Real estate investment trusts, or REITs, are companies that own or finance income-producing real estate from a variety of property sectors. These REITs are created to pool the money of many investors and invest in real-estate such as hospitals, healthcare facilities, hotels, office buildings, and even infrastructure.

Non-traded REITs are REITs that are not sold on a national securities exchange. Unlike publicly traded REITs, these funds are often illiquid, and can remain illiquid for up to eight years or more after the initial purchase date. Additionally, the board of directors of the REIT can suspend redemptions or stop distribution payments during this time, significantly harming investors in the process. According to Investopedia:

The value of the investment made into such an REIT could have decreased or become worthless at the time the program is liquidated.

While some non-traded REITs can pay high distributions, other non-traded REITs come with a variety of risks and have resulted in substantial losses. If you had your REIT distributions suspended, had your investment value decrease, or are unable to redeem your shares, you may have a claim. Contact us today to learn more about recovering your losses.

Visit our FAQs to learn more about non-traded vs. traded REITs.

Non-Traded REIT Risks

Many investors have reported being sold non-traded REITs without fully understanding the risks associated with these investments. Here are a few key facts about non-traded REITs that REIT investors should look out for:

  • Non-traded REIT distributions are not guaranteed and can be suspended at any moment by the board of directors. In fact, REIT companies often pay distributions through loans, which can decrease the value of the investment and put the company at risk of suspending distributions.
  • Non-traded REITs can go “underwater” if their liabilities exceed the value of their assets.
  • Front-end fees can often be extremely high for non-traded REITs, with these fees reaching as high as 15%. This can give negligent financial advisors and stock brokers an increased incentive to sell these REITs, even if the investment is unsuitable for the investor.
  • There is little secondary market to sell non-traded REITs, meaning investors are either stuck with their investments or forced to sell at a huge discount.
  • While many investors may believe they are making money, some of the money they are given may simply be a return of part of their initial investment.

Stock brokers and financial advisors have a duty to disclose any risks related to an investment, and recommend only suitable investments for a person’s age, risk tolerance, and investment experience. If your financial advisor or stock broker recommended a non-traded REIT to you, and you ended up losing money or remain stuck in the REIT as a result, you may be a victim ofREIT fraud. Speak with an experiencedsecurities lawyerto learn how you may recover your losses.

Difficulty Selling Your Non-Traded REIT?

Since most non-traded REITs are illiquid, there are often restrictions to redeeming and selling shares. While a REIT is still open to public investors, investors may be able to sell their shares back to the REIT. However, this sale usually comes at a discount; leaving only about 70% to 95% of the original value.
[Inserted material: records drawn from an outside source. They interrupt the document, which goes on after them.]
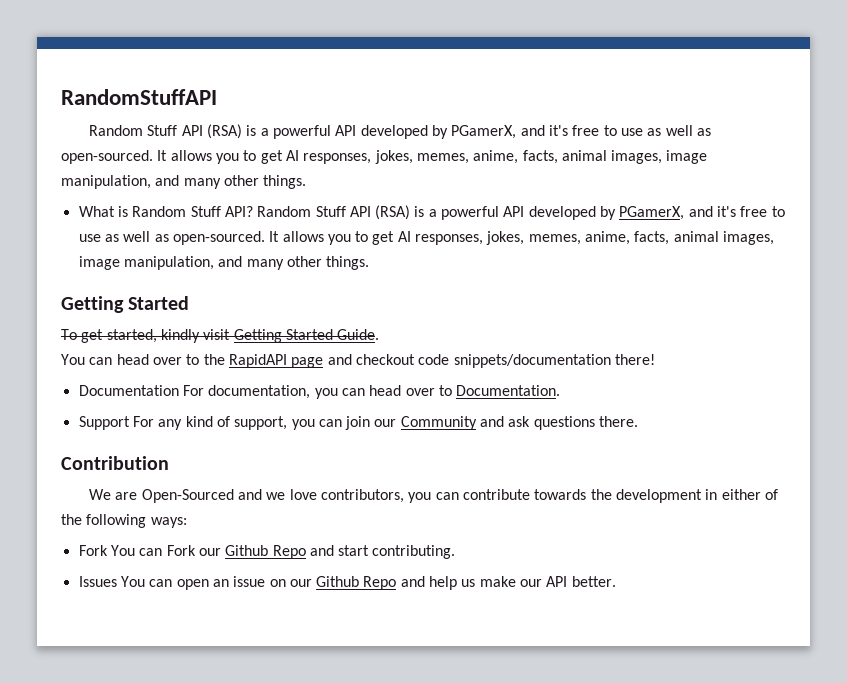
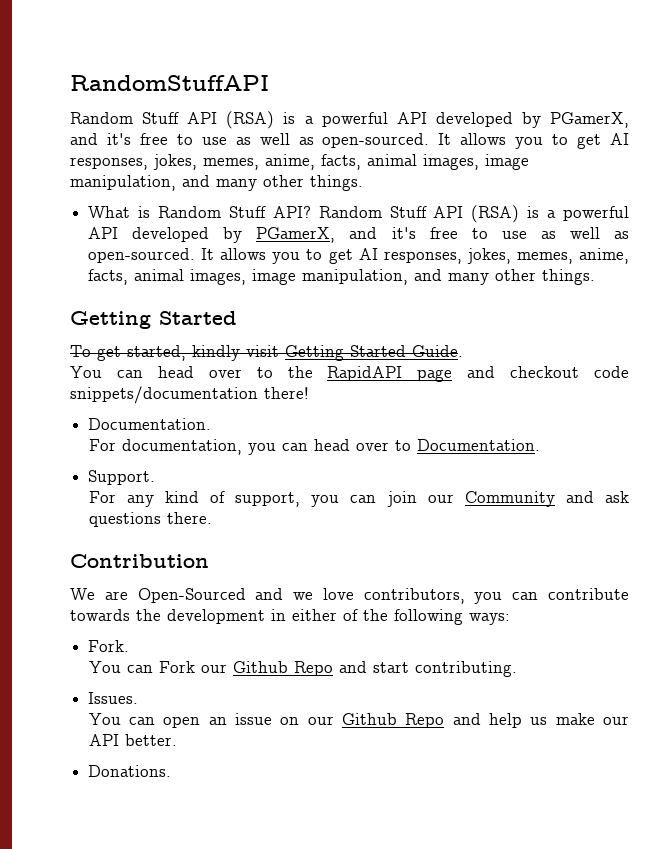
  You can head over to the RapidAPI page and checkout code snippets/documentation there!
- Documentation For documentation, you can head over to Documentation.
+ Documentation.
+ For documentation, you can head over to Documentation.
- Support For any kind of support, you can join our Community and ask questions there.
+ Support.
+ For any kind of support, you can join our Community and ask questions there.
- Fork You can Fork our Github Repo and start contributing.
+ Fork.
+ You can Fork our Github Repo and start contributing.
- Issues You can open an issue on our Github Repo and help us make our API better.
+ Issues.
+ You can open an issue on our Github Repo and help us make our API better.
+ Donations.

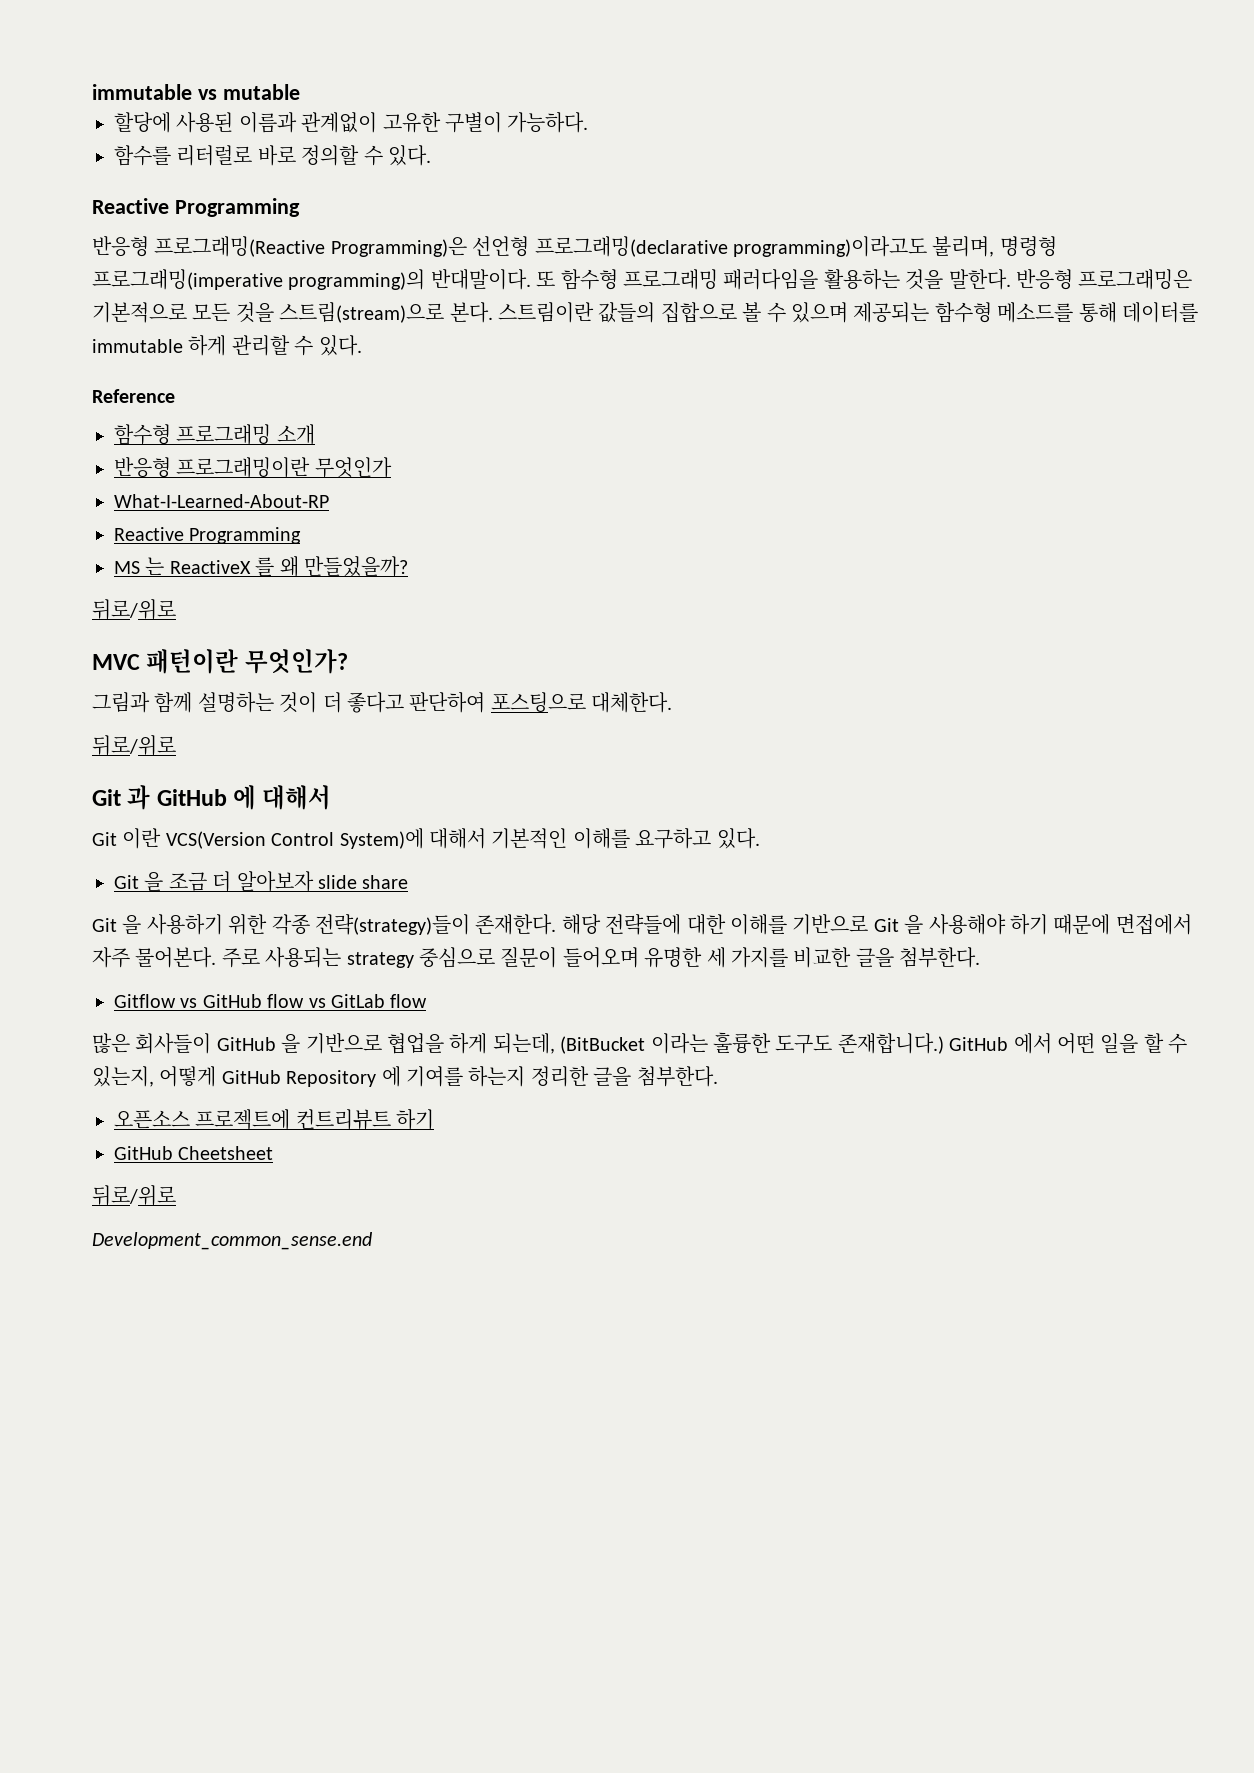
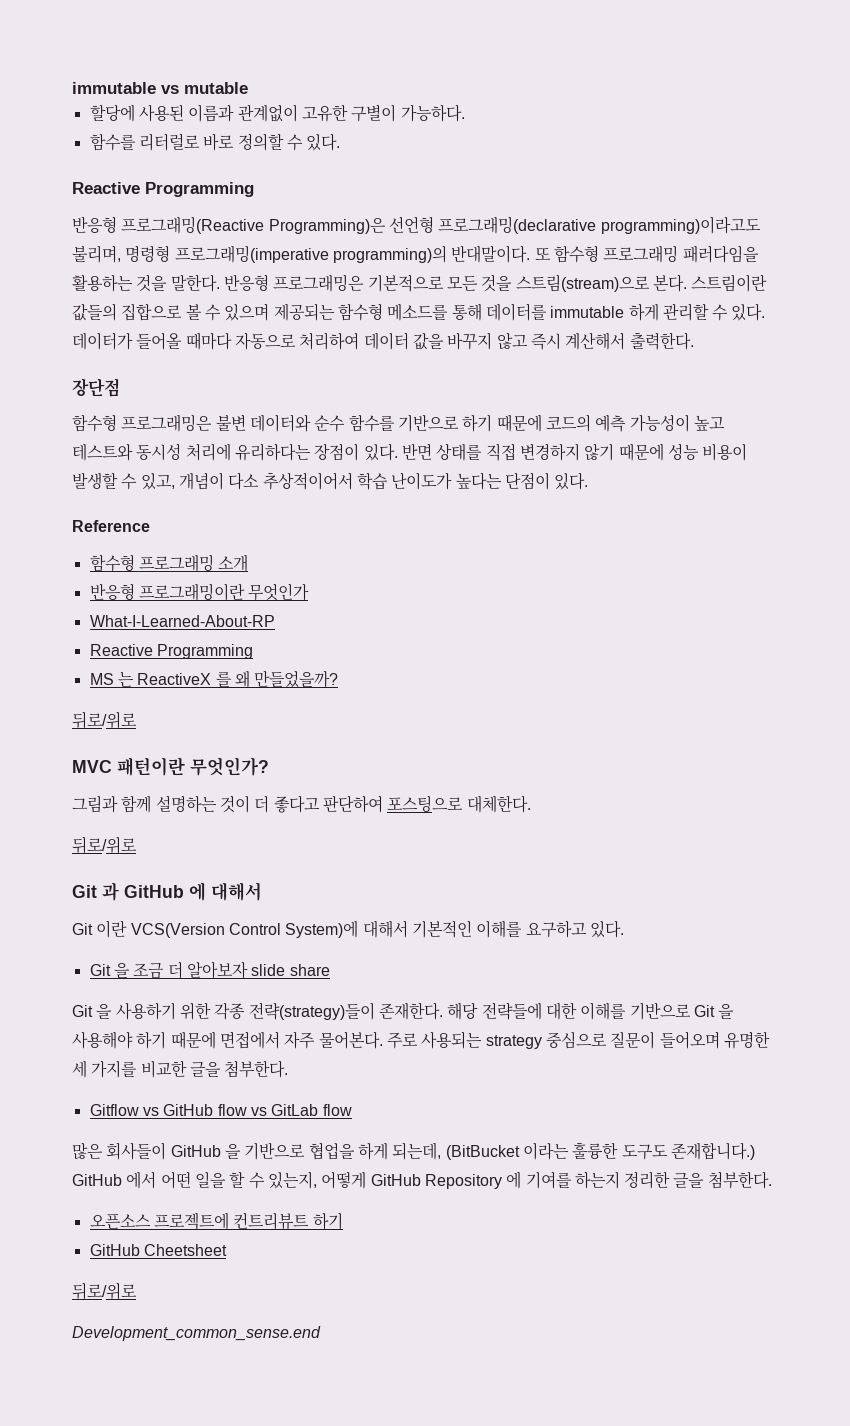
+ 데이터가 들어올 때마다 자동으로 처리하여 데이터 값을 바꾸지 않고 즉시 계산해서 출력한다.
+ 장단점
+ 함수형 프로그래밍은 불변 데이터와 순수 함수를 기반으로 하기 때문에 코드의 예측 가능성이 높고 테스트와 동시성 처리에 유리하다는 장점이 있다. 반면 상태를 직접 변경하지 않기 때문에 성능 비용이 발생할 수 있고, 개념이 다소 추상적이어서 학습 난이도가 높다는 단점이 있다.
Once a REIT is closed to the public, REIT companies may not offer early redemptions. If the REIT does offer early redemptions, these redemptions often result in high fees that may actually lower the total returns. Redemptions are also typically limited and may price shares below the purchase price, and even below the current price. Additionally, these redemptions can be suspended at any point by the REIT’s board of directors.

With limited redemption options, investors’ money can be tied up in the REIT for a long period of time. If the REIT suspends its redemption program, investors may have no option but to turn to selling their shares to third parties on the secondary market.

What To Do If Your REIT Stops Offering Redemptions: Selling Your REIT On The Secondary Market

A lot can happen in the amount of time that a REIT is illiquid. If a REIT begins to perform poorly, investors may seek to get their money back early. REITs that stop offering redemptions leave shareholders with limited options, often forcing investors to sell their shares on the secondary market at a steep discount.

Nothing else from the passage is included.